Kâbe, cami ve dershane…

Başlıkta isimlerini zikrettiğimiz bu üç mübarek kelimenin, üçü de ibadet mahallidir.

Kâbe’yi anlatmaya, kudsiyetini tarif etmeye lüzum yok. Hepimizin bildiği, bütün dünya Müslümanlarının en büyük mabedi, İslâmın beş şartından biri olan Hac ibadetinin îfa edildiği yerdir.

Biraz daha dar daireye gelirsek, camilerimiz de birer ibadet yeridir. Her milletin kendi vatanındaki Müslümanlarının ibadet yeri, camileridir.

En dar dairedeki, dershanelere geldiğimizde ise, o memleketin; cemaat ve tarikatlarının, kendi aralarındaki ibadet, zikir, tefekkür ve tefeyyüz yerleridir. Medrese, dergâh vs. gibi isimlerle de yâd edilen bu mekânlar, aslında, o milletlerin çimentosu gibi, kendi milletlerini, birbirine  kenetleyen; ittihadı, muhabbeti ve uhuvveti daim ve sabit kılmaya yarayan mübarek yerlerdir.

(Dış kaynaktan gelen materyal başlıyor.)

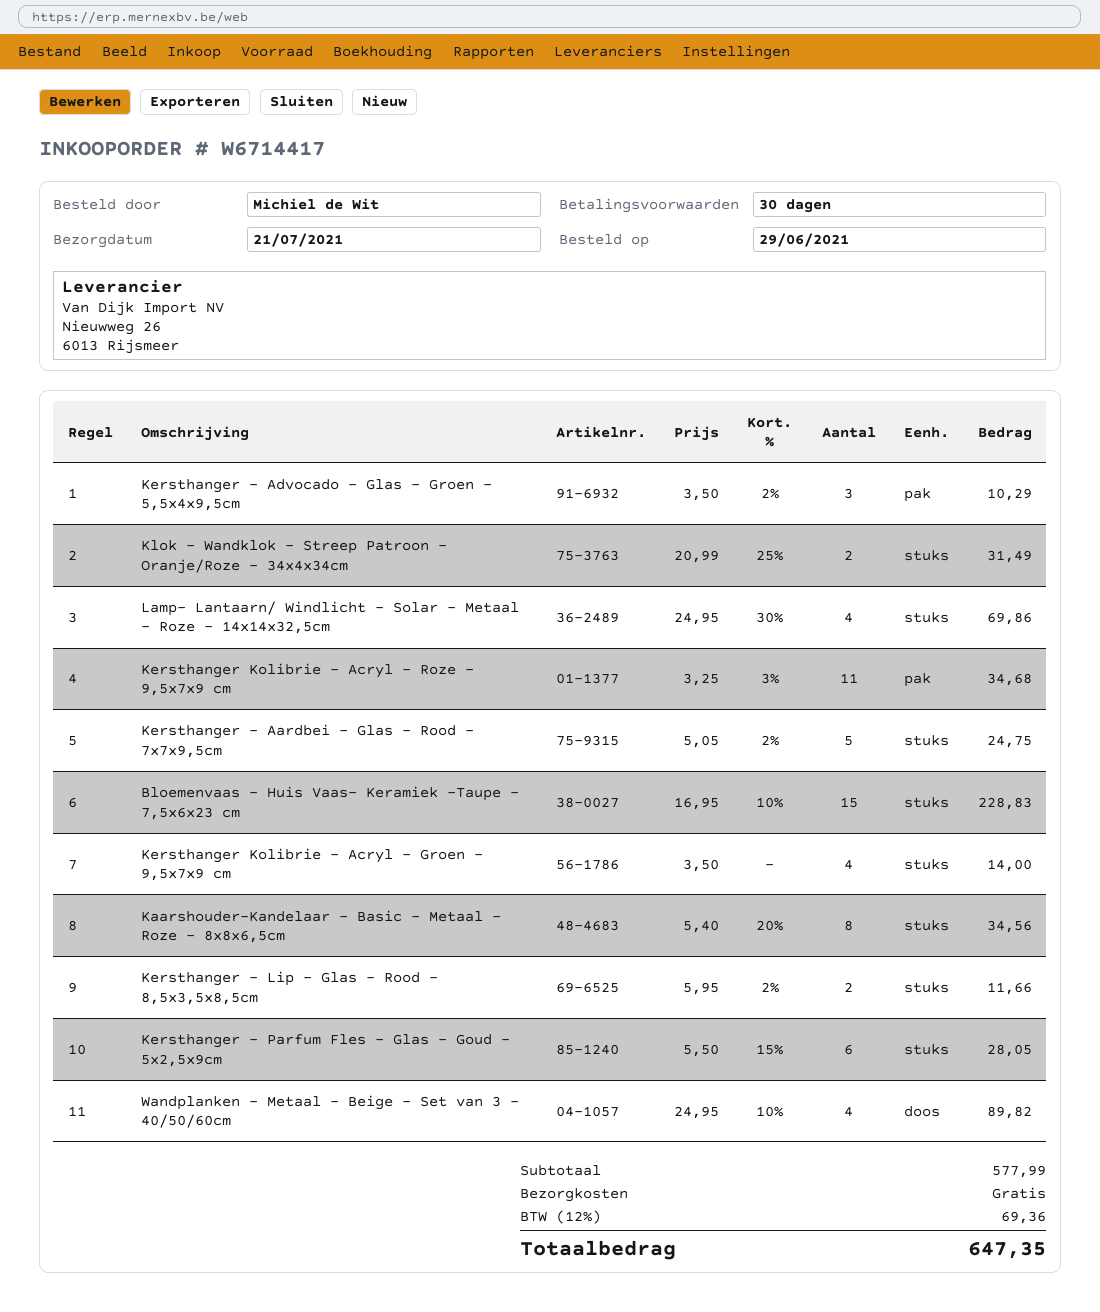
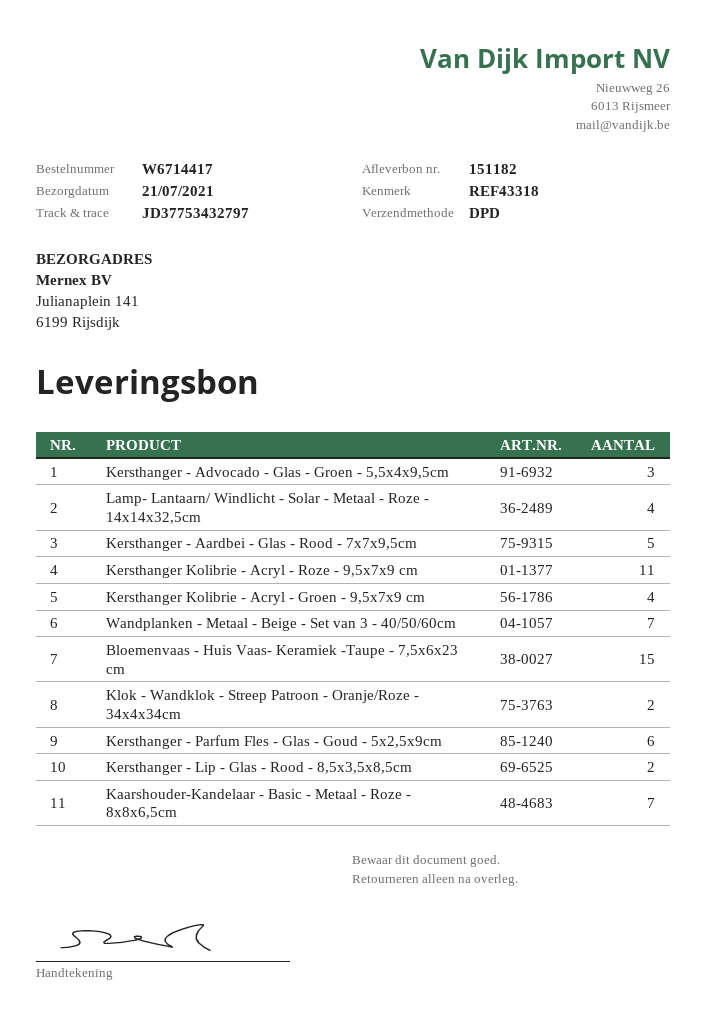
Kaarshouder-Kandelaar - Basic - Metaal - Roze - 8x8x6,5cm: 8 -> 7
Wandplanken - Metaal - Beige - Set van 3 - 40/50/60cm: 4 -> 7

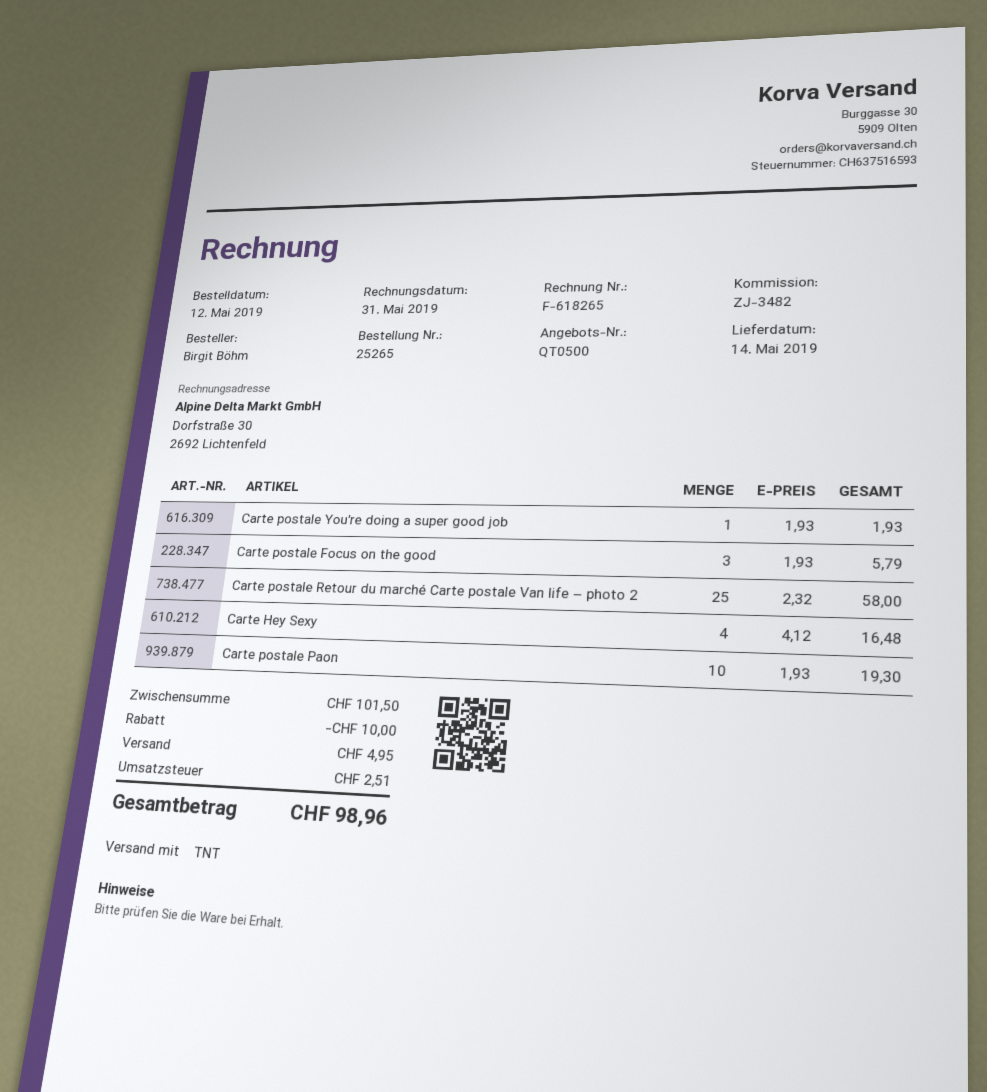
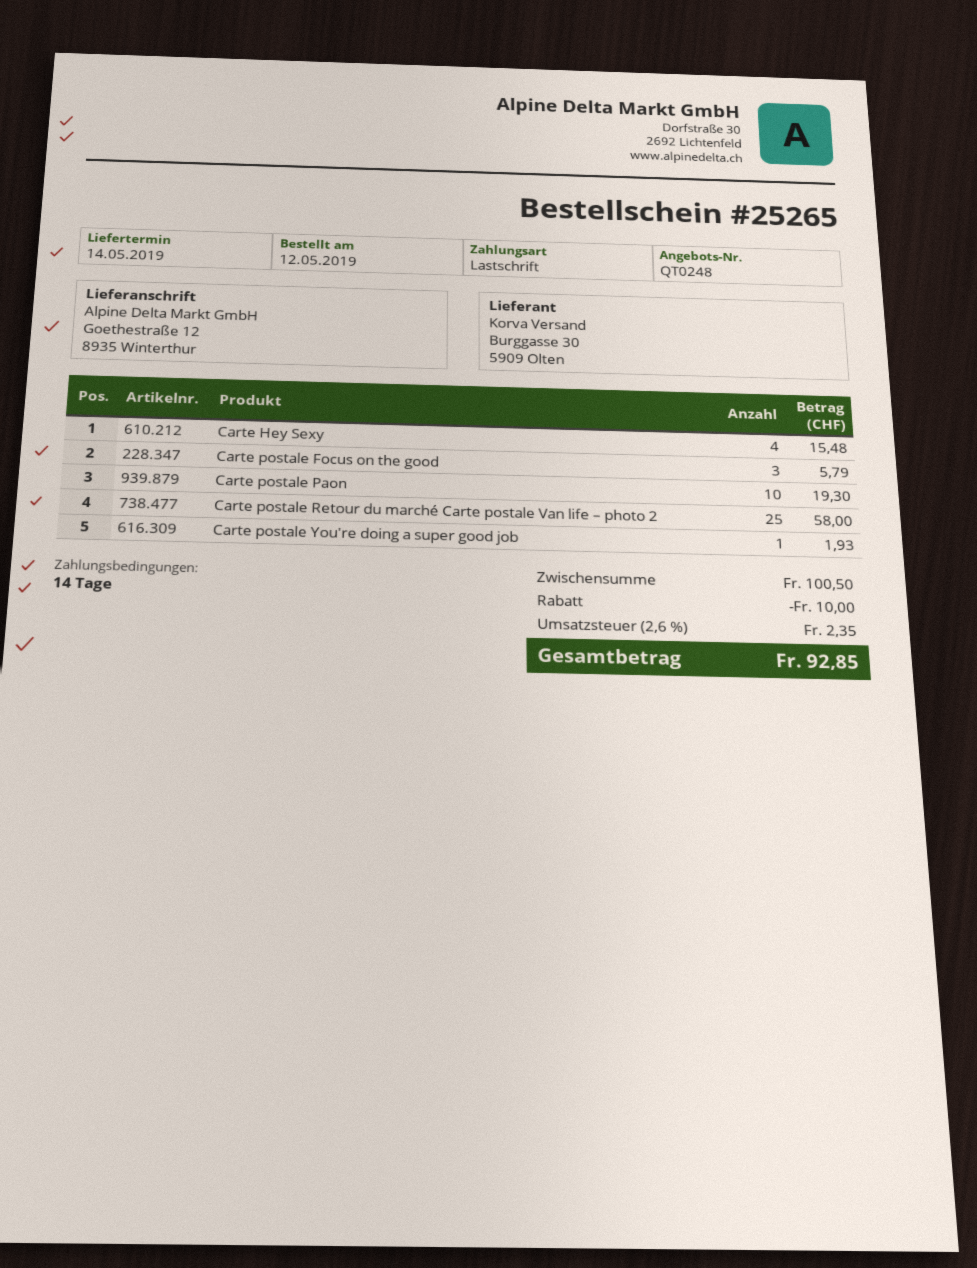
quote number: QT0500 -> QT0248
Carte Hey Sexy: 4 for 16.48 -> 4 for 15.48
subtotal: 101.50 -> 100.50
shipping: 4.95 -> none
tax: 2.51 -> 2.35
total: 98.96 -> 92.85

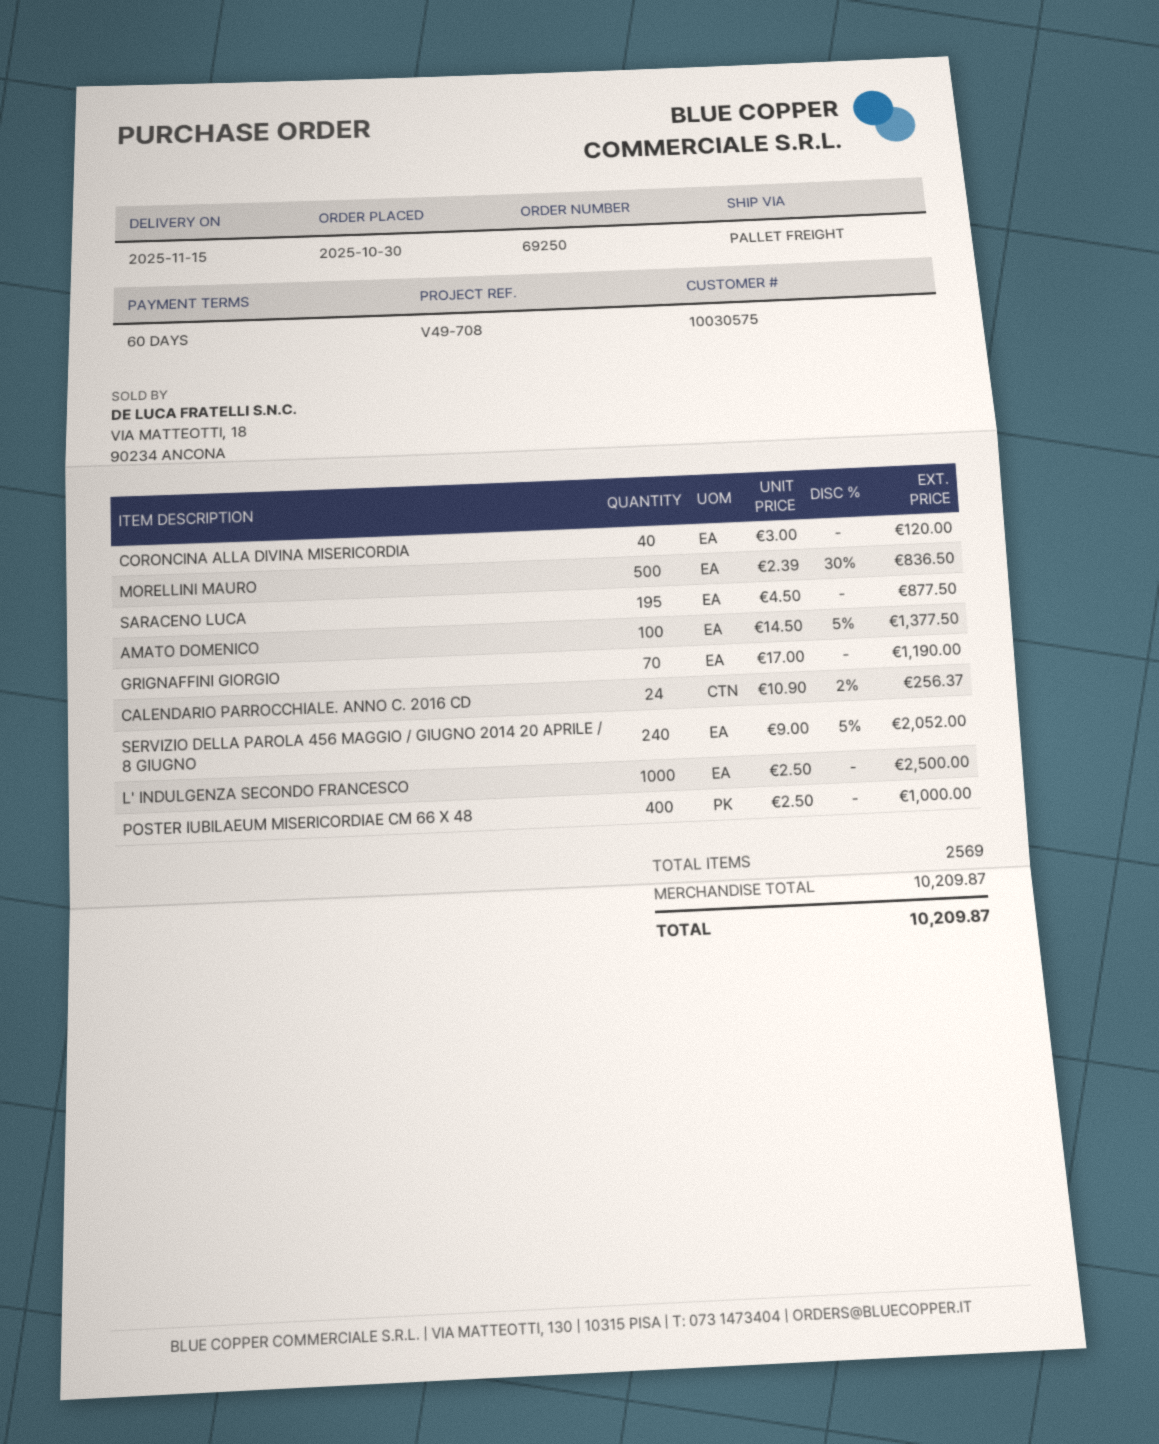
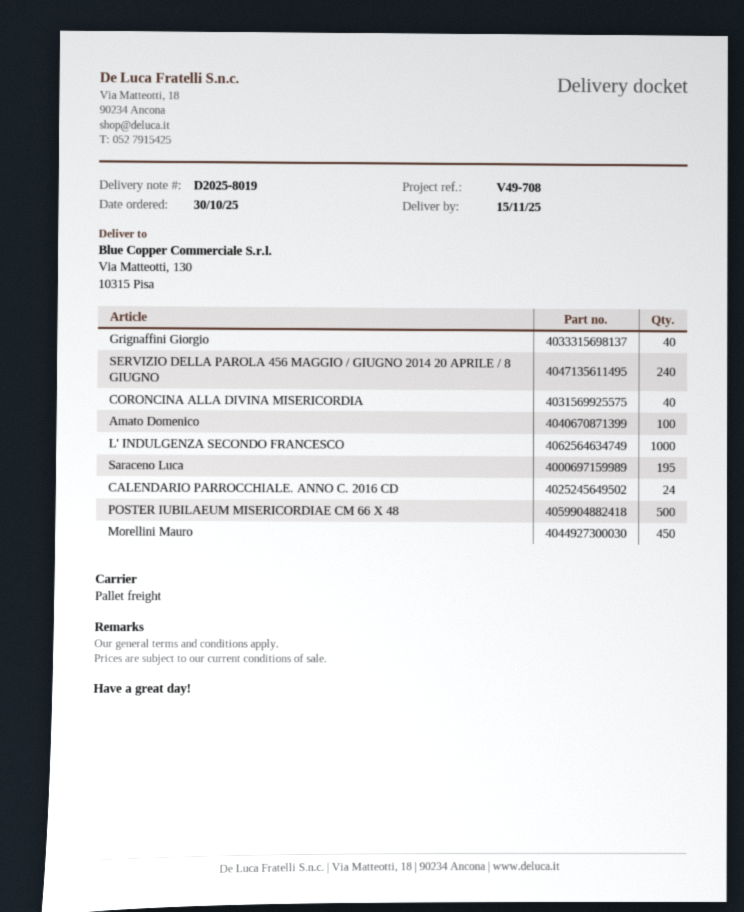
MORELLINI MAURO: 500 -> 450
GRIGNAFFINI GIORGIO: 70 -> 40
POSTER IUBILAEUM MISERICORDIAE CM 66 X 48: 400 -> 500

Peki gözle görülmeyen ve ağırlığı bile olmayan bir virüs sebebiyle, takriben beş aydır, bu mekânların aslî gayeleri için kullanılamayışına, buralarda ibadetlerin yapılamayışına ne demeli, buna nasıl bakılmalı?

Dünyayı sarsan bu virüs sebebiyle, yazdığımız birkaç makalede de zikrettiğimiz gibi, öyle veya böyle, nasıl zuhur ederse etsin, bu virüs, kendi başına hareket eden bir mahlûk değildir. Ancak ve ancak, “her şeyin anahtarı yanında, her şeyin dizgini elinde” olan Cenab-ı Hakkın, vazifeli bir memurudur. Ve Rabbimiz bu virüsü, îkaz için, te’dip için yaratmıştır. Bunu böyle bilmek lâzım.

Dünyada meydana gelen birçok haksızlık yüzünden, Avrupa (mayasında, yine Avrupa olan Amerika) kâfirleri ve Asya münâfıklarının işlediği zulümler, yaptığı şenâatler, arşı da aşıp, gadab-ı İlâhîyi celb etmiştir. Hassaten, İslâm âlemine, mağdur ve mazlum Müslümanlara yaptığı zulümler, kan kusturmalar cezasız kalmayacaktı. O, kendini dünya jandarması sanan zalim devletleri, Allah öyle bir hizaya getirdi, tokat attı ki, neye uğradıklarını şaşırdılar. Mağrurane tapındıkları; malları da, mülkleri de, makamları, mevkileri de, hatta canları da, hebâen mensur, boş yere gitti.

Peki, dünya Müslümanlarına nasıl tesir etti? Biz ne yaptık da, hangi fiilimiz yüzünden, Kâbe’de tavaf, camilerde namaz, dershanelerimizde tefekkürî ibadet ve zikirlerimizi yapamadık?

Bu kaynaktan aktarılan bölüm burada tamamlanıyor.